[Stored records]
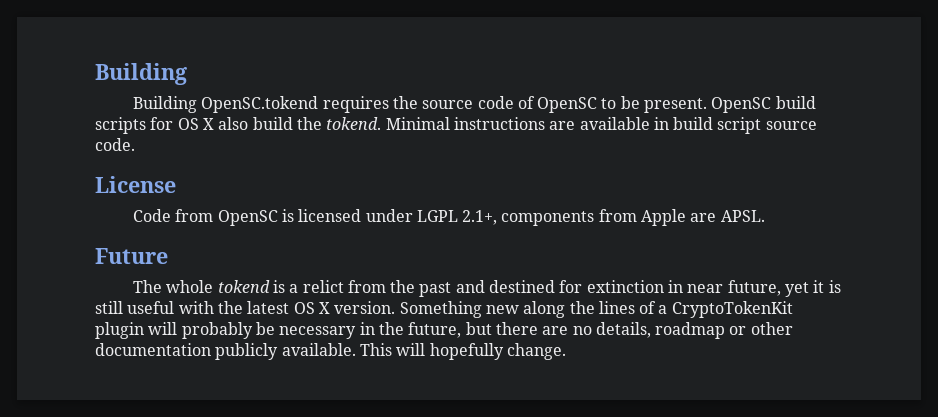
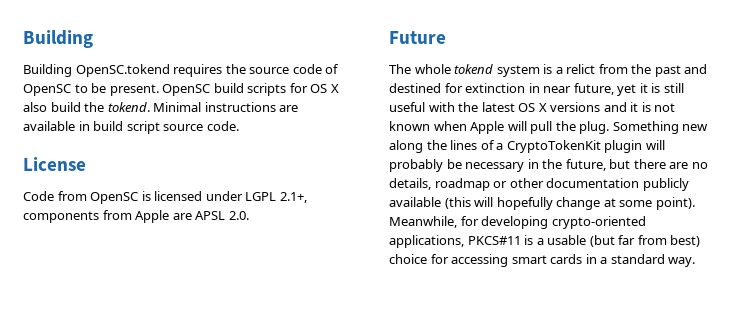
[720,210,765,222] APSL. -> [195,211,249,220] APSL 2.0.
(270, 286) none -> [496,65,540,77] system
[334,301,396,314] version. -> [550,102,676,112] [389,121,610,134] versions and it is not known when Apple will pull the plug.
[281,343,566,360] available. This will hopefully change. -> [389,197,695,210] [389,216,646,229] [389,235,701,248] [389,254,696,267] available (this will hopefully change at some point). Meanwhile, for developing crypto-oriented applications, PKCS#11 is a usable (but far from best) choice for accessing smart cards in a standard way.

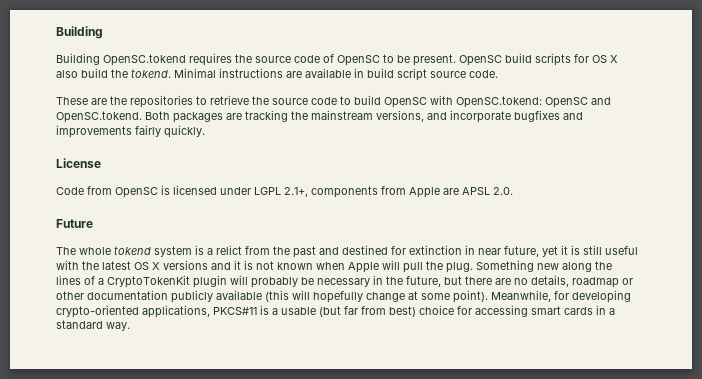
(239, 126) none -> [56,95,611,108] [56,110,583,123] [56,125,205,138] // These are the repositories to retrieve the source code to build OpenSC with OpenSC.tokend: OpenSC and OpenSC.tokend. Both packages are tracking the mainstream versions, and incorporate bugfixes and improvements fairly quickly.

#### Your objective
Copy the lines that hold the word "will". Take them from the records above.

#### Solution for this task
[334,301,396,314] version. -> [550,102,676,112] [389,121,610,134] versions and it is not known when Apple will pull the plug.
[281,343,566,360] available. This will hopefully change. -> [389,197,695,210] [389,216,646,229] [389,235,701,248] [389,254,696,267] available (this will hopefully change at some point). Meanwhile, for developing crypto-oriented applications, PKCS#11 is a usable (but far from best) choice for accessing smart cards in a standard way.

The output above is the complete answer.